HOW TO COMPLETE THIS TASK - All of the entries, apart from their pictures, are to be copied verbatim.

** Opening INPUT FOR THIS TASK block **

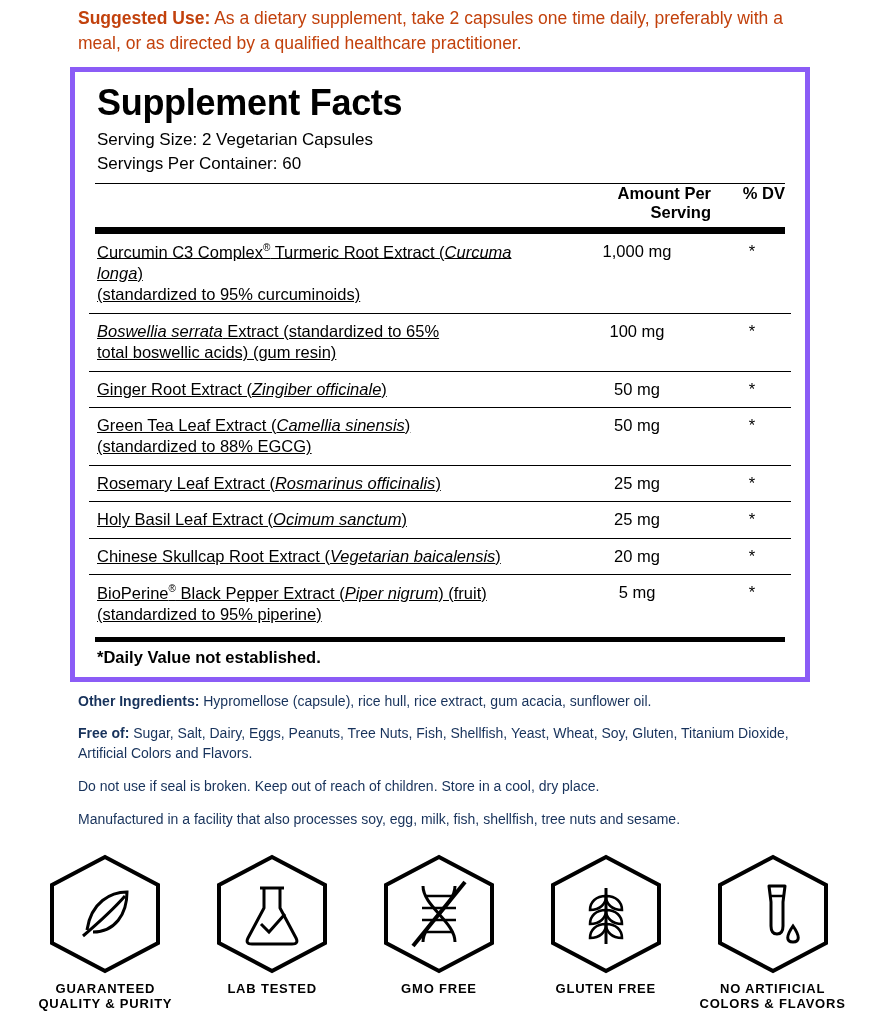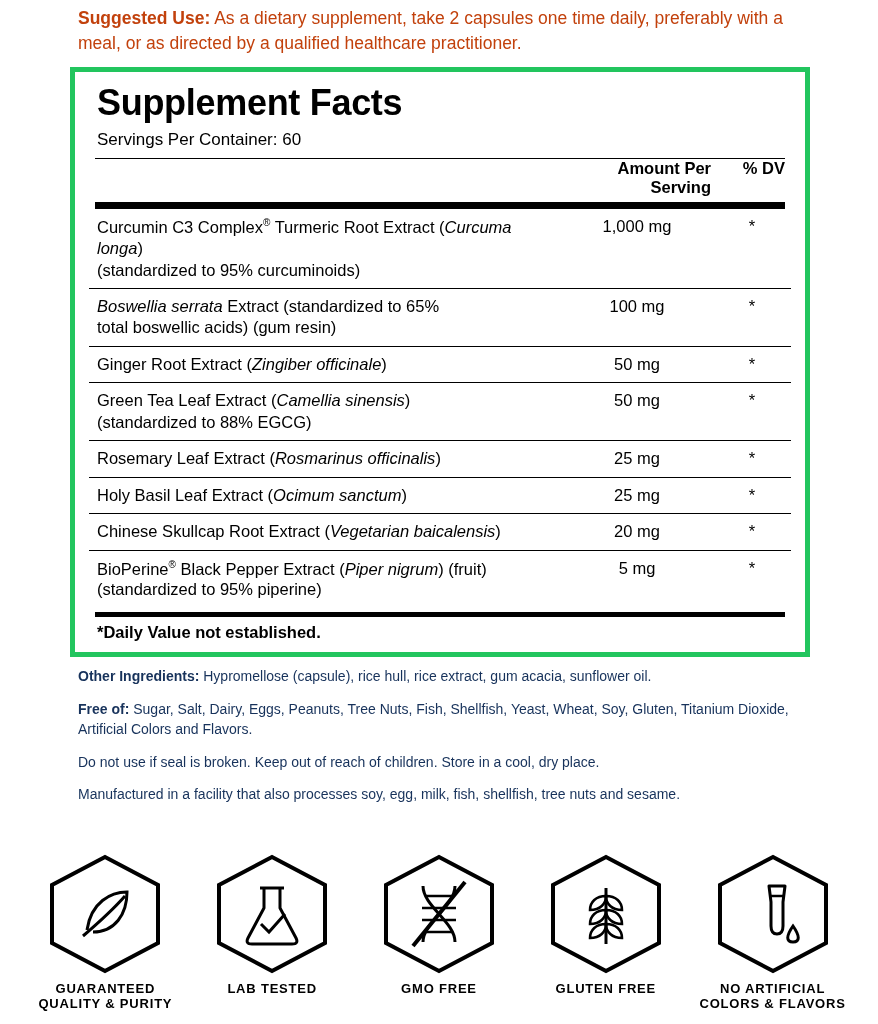"Supplement Facts" .facts { border: 5px solid #22c55e -> 5px solid #8b5cf6 }
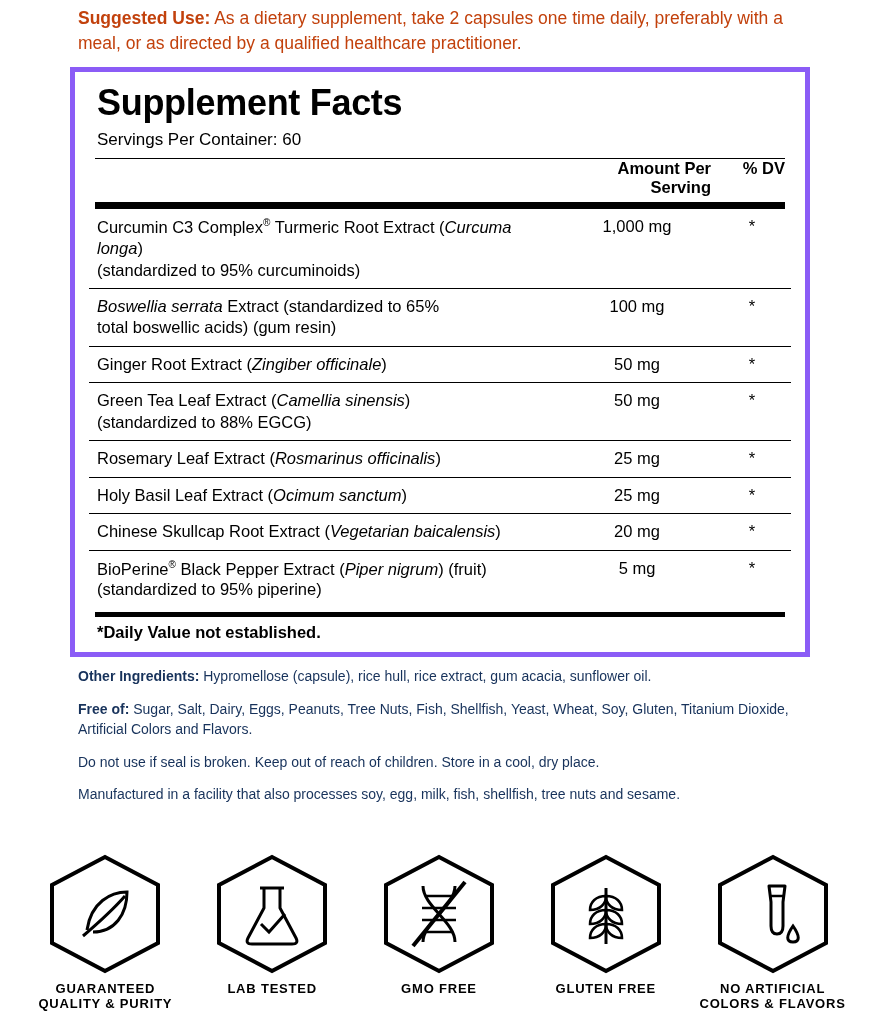"Serving Size: 2 Vegetarian Capsules" div.serving-line { html: none -> <div>Serving Size: 2 Vegetarian Capsules</div> }
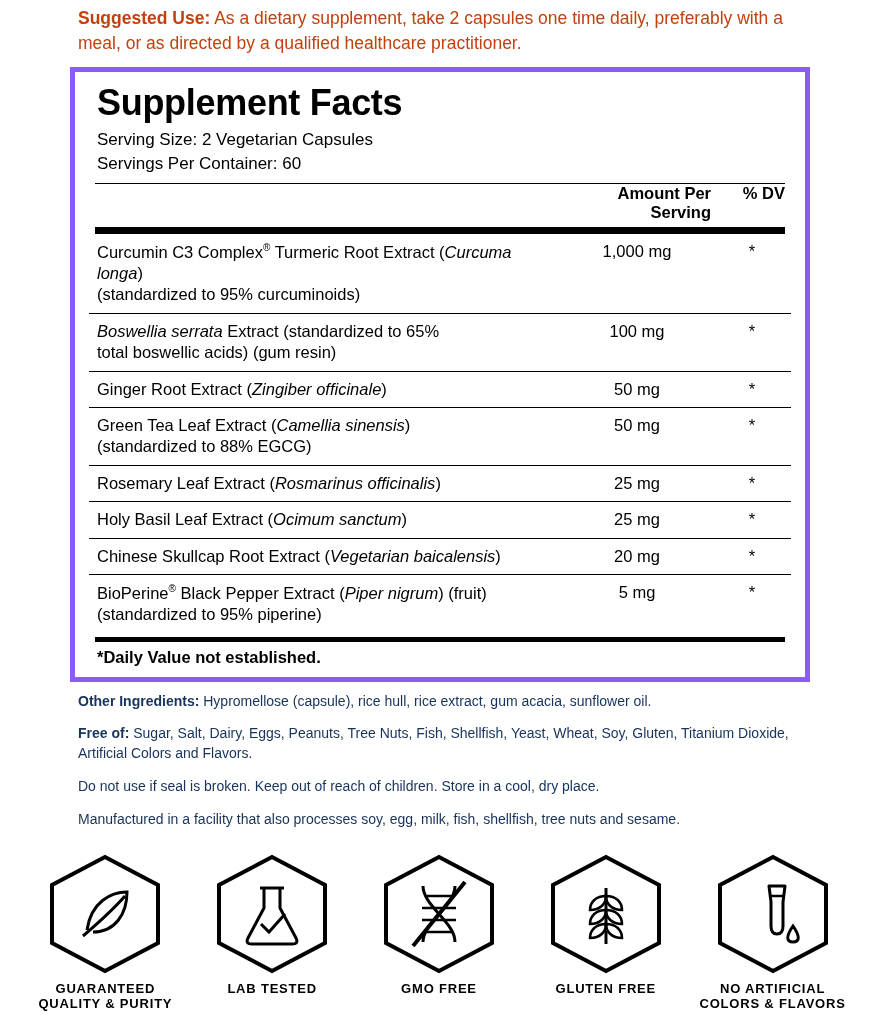"Curcumin C3 Complex® Turmeric Root" tr.item td.col-name { text-decoration: none -> underline }
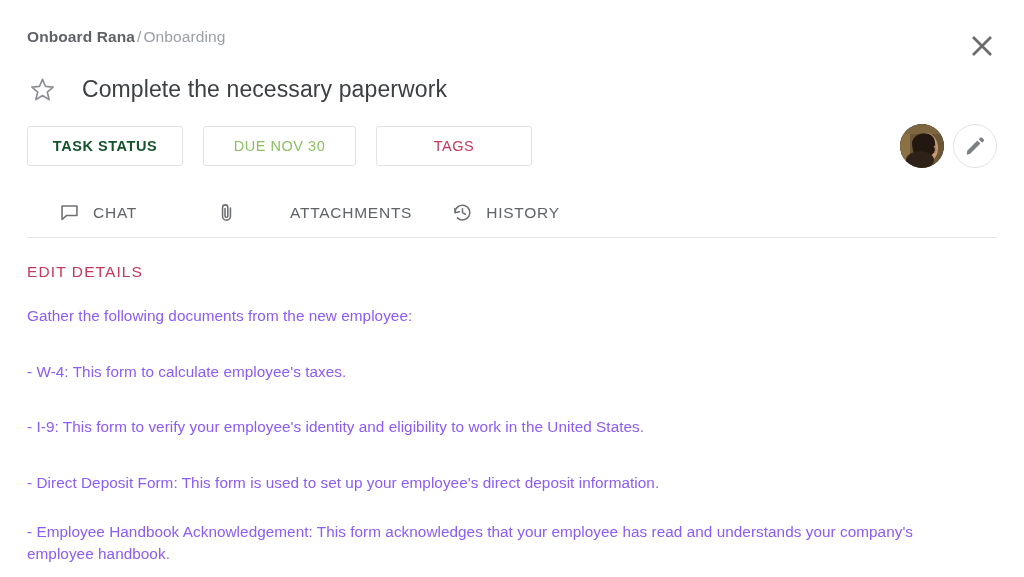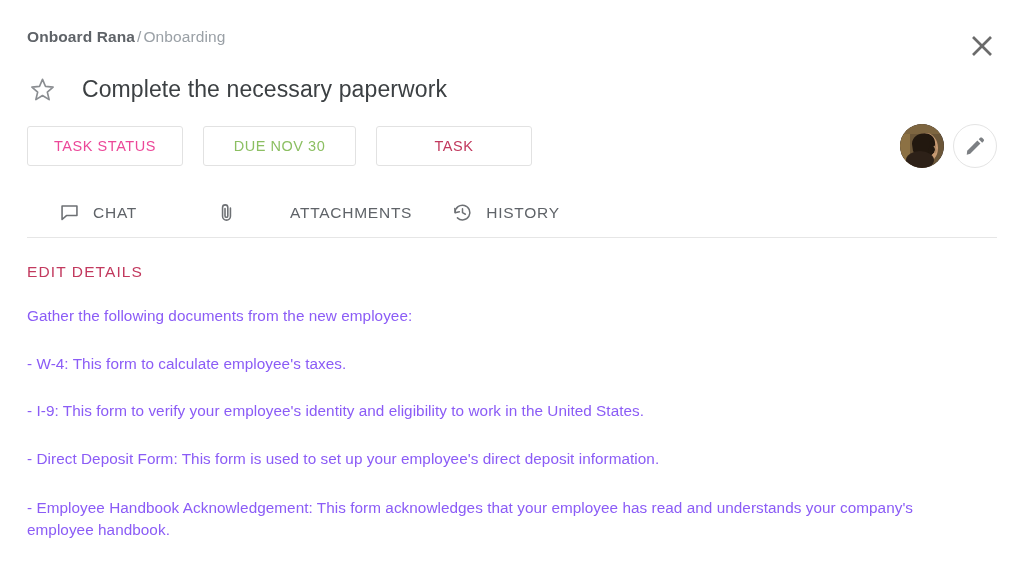"TASK STATUS" .chip.status { color: #ec4899 -> #14532d; font-weight: none -> bold }
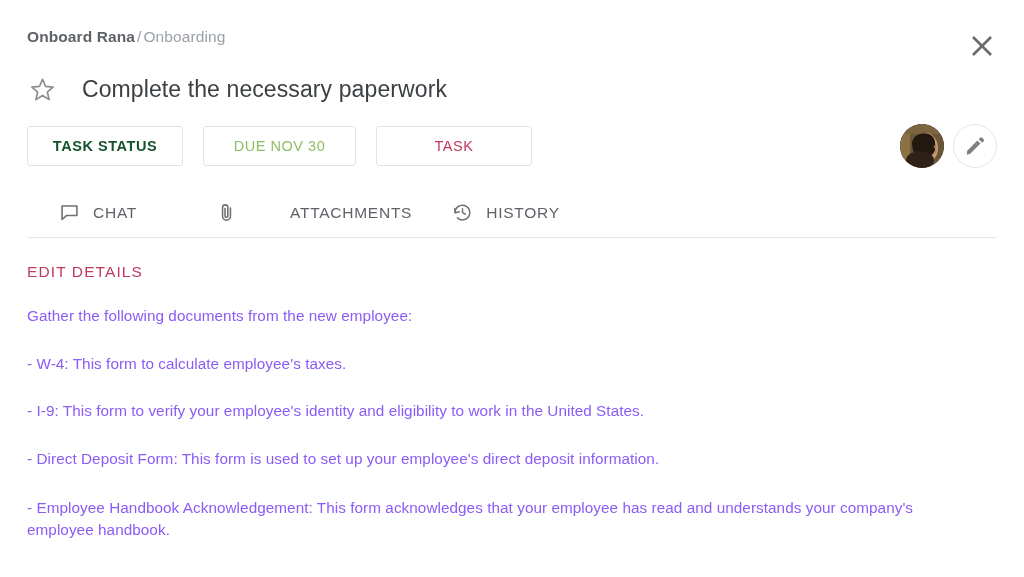"TASK" button.chip { text: TASK -> TAGS }
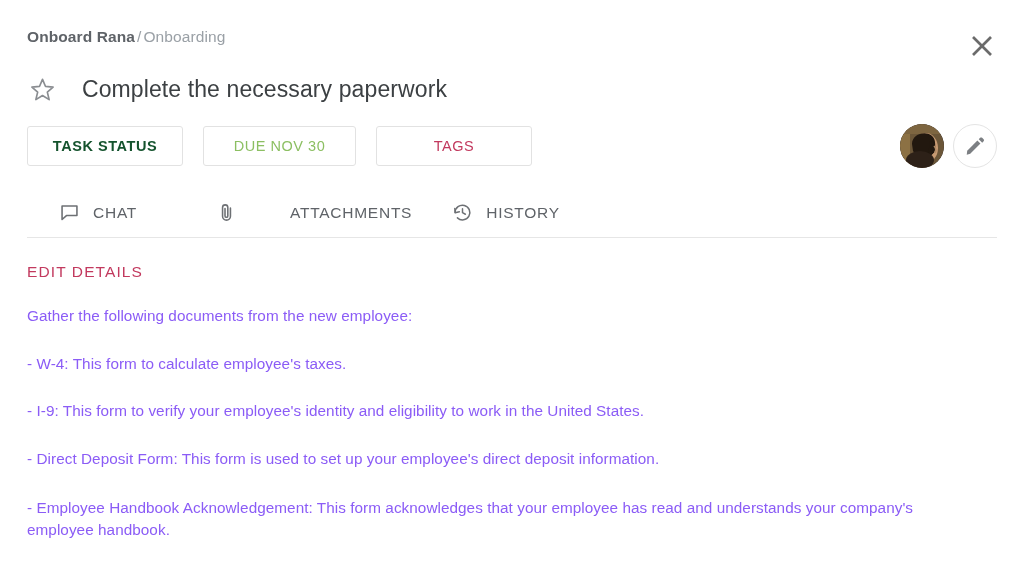"- W-4: This form to" .para.item { margin-top: 27px -> 35px }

** Closing INPUT FOR THIS TASK block **

EXERCISE SOLUTION -
"Supplement Facts" .facts { border: 5px solid #22c55e -> 5px solid #8b5cf6 }
"Serving Size: 2 Vegetarian Capsules" div.serving-line { html: none -> <div>Serving Size: 2 Vegetarian Capsules</div> }
"Curcumin C3 Complex® Turmeric Root" tr.item td.col-name { text-decoration: none -> underline }
"TASK STATUS" .chip.status { color: #ec4899 -> #14532d; font-weight: none -> bold }
"TASK" button.chip { text: TASK -> TAGS }
"- W-4: This form to" .para.item { margin-top: 27px -> 35px }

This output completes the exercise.